Jacques Gabriel drives without the slightest regard for the rules of the road. Fortunately, we get through Port-au-Prince without incident, unless you count the daggers drawn between the journalist (very pretty, but a total snob) and the painter! The second car falls farther and farther behind.
“What do you think about power?” she asks him point blank.
“I’m not interested in generalities,” Gabriel replies.
“I’m talking about the way you yourself use power.”
Brief silence.
“Would you care to be more specific, madame?”

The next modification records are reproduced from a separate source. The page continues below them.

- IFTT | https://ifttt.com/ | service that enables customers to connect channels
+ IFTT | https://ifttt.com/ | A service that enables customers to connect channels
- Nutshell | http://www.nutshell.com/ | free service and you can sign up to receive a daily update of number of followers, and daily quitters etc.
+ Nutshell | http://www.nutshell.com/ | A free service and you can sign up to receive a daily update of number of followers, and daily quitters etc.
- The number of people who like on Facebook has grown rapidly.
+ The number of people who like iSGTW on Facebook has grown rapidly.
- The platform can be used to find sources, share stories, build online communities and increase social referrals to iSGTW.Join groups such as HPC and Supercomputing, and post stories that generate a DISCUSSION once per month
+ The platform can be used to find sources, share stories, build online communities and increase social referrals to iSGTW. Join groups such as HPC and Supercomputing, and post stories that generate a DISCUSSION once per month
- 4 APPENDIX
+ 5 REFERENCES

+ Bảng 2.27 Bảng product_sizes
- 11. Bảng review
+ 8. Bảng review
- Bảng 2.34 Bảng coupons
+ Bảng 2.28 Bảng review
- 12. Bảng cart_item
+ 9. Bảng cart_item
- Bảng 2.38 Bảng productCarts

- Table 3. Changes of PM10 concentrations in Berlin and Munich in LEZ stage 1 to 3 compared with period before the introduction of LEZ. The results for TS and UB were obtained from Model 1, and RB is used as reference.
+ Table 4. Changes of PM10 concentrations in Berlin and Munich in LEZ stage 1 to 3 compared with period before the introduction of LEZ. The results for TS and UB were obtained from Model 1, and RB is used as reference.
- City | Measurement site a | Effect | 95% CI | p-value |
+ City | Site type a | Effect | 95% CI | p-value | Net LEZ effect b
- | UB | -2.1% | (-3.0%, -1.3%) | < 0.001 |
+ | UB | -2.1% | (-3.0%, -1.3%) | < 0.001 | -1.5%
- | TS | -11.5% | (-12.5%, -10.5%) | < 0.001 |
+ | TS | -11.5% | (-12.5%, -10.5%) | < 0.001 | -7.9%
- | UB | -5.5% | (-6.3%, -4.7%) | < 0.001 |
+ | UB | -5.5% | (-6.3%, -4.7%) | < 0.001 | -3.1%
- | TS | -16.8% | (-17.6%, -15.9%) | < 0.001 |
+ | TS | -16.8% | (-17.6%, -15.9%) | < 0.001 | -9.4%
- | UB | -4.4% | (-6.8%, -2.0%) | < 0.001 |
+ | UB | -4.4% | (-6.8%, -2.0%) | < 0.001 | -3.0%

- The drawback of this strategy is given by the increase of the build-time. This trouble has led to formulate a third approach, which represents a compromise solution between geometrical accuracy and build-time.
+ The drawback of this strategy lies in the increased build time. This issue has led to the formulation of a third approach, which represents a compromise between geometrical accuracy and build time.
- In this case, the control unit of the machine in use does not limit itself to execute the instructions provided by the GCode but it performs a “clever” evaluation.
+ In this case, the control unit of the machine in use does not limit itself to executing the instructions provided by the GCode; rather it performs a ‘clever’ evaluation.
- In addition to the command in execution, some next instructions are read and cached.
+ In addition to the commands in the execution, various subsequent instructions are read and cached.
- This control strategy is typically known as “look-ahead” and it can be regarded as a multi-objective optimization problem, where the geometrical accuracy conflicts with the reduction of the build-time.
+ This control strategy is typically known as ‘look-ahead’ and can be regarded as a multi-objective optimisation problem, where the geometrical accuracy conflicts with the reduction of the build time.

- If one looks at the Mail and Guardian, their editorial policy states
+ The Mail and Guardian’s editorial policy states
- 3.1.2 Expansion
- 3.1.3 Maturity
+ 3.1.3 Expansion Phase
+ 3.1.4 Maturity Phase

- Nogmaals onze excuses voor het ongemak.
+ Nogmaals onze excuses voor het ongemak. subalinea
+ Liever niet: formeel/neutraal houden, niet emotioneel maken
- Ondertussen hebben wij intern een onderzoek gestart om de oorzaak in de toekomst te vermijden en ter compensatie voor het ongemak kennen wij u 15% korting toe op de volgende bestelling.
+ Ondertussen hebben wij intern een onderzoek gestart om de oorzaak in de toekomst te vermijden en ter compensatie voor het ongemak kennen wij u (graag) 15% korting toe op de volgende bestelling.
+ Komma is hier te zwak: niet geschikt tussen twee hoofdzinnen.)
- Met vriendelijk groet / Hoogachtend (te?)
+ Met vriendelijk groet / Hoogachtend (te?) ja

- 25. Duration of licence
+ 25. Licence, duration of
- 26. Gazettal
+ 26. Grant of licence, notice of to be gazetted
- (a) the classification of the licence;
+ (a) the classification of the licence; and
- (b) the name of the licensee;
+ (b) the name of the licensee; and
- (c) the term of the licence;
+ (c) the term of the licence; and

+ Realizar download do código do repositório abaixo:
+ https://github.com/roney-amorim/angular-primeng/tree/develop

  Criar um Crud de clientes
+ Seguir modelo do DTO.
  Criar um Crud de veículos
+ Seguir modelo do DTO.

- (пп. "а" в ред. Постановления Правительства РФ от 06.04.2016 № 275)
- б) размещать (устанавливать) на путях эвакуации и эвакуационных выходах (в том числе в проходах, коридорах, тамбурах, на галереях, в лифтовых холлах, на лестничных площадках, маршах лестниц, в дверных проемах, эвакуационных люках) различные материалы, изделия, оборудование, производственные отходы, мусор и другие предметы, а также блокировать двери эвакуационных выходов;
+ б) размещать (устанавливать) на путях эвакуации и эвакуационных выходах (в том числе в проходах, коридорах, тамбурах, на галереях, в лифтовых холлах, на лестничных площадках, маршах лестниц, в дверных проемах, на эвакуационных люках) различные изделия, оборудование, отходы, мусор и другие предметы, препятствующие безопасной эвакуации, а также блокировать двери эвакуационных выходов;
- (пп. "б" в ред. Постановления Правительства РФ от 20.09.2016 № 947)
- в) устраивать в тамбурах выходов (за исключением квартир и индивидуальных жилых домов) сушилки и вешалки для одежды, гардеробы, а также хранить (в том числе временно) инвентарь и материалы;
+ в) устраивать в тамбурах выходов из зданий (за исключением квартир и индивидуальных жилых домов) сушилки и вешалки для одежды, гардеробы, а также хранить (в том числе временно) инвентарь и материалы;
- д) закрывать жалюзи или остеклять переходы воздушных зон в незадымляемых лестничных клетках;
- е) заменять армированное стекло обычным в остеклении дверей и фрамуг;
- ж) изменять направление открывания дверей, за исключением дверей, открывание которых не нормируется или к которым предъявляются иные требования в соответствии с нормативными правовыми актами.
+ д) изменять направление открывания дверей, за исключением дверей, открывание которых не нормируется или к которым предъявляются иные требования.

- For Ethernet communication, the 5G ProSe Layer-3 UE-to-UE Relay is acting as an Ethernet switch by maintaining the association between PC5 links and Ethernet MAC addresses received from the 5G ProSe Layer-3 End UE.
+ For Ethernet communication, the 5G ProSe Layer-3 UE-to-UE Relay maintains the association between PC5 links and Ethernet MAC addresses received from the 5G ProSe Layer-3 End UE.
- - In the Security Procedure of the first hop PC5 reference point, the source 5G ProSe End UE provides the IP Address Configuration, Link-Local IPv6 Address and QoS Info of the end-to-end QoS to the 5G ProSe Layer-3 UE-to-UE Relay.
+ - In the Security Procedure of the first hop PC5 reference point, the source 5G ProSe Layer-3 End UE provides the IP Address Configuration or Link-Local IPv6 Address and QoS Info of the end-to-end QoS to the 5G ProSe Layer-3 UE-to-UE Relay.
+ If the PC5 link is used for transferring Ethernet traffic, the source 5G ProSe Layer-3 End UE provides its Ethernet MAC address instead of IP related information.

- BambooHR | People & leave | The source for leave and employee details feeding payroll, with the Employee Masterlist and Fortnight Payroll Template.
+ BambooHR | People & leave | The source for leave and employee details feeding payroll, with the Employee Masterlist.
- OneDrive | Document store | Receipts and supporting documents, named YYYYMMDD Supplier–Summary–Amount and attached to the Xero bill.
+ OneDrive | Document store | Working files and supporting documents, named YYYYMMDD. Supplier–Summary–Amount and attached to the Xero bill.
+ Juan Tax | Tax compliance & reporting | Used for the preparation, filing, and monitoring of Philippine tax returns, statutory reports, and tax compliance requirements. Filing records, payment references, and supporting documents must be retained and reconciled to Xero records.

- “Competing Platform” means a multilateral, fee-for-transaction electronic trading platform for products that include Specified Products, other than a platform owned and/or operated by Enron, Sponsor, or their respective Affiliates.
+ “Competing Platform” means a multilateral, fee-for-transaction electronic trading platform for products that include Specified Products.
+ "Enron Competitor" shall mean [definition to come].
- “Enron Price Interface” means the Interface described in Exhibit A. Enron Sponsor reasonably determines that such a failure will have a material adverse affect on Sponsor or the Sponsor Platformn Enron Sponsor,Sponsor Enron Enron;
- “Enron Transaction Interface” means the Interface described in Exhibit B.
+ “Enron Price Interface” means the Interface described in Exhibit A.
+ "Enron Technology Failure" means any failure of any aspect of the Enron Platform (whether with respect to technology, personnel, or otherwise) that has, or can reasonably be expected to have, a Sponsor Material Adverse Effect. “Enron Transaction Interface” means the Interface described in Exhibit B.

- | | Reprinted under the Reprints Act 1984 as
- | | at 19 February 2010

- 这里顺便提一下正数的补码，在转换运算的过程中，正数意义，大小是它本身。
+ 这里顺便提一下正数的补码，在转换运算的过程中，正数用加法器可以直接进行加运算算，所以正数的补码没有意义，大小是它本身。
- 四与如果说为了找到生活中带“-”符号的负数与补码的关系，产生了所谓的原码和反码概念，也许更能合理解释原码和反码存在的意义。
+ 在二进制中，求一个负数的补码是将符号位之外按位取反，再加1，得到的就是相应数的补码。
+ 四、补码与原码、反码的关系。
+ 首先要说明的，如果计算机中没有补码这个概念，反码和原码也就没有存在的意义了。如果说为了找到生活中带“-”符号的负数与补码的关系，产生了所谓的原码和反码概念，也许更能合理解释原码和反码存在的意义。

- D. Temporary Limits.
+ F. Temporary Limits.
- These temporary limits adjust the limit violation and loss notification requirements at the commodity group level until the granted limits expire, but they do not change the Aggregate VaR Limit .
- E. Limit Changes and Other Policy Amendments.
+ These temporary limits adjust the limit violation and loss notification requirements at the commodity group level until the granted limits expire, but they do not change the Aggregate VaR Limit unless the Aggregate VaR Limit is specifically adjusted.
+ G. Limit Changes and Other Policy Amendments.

“Sure,” she says, taking a deep breath. “Just a few minutes ago, with that young woman.”
“What did I do to her?”
The journalist looks somewhat astonished at the painter’s disingenuousness.
“You insulted her.”
“I simply told her the truth . . . It’s what I thought she was thinking.”
“Ah, so you really believe women think about nothing but that?”
The car swerves sharply towards the side of the road.
“Never use generalities when you’re speaking to me. That’s the last time I’m going to tell you!”
The darkness is total. We’re driving through a complete blackout. Every now and then we pass a truck with a load of passengers. Jacques Gabriel’s game seems fairly simple: he heads straight for the truck as it comes towards us, forcing it to move over to make room for us to pass. At first I thought he didn’t know how to drive, or that he was drunk, but now I realize he knows full well what he’s doing. It’s a trick invented by truck drivers a long time ago, and Gabriel is simply giving them a taste of their own medicine. We’ve completely lost sight of the second car.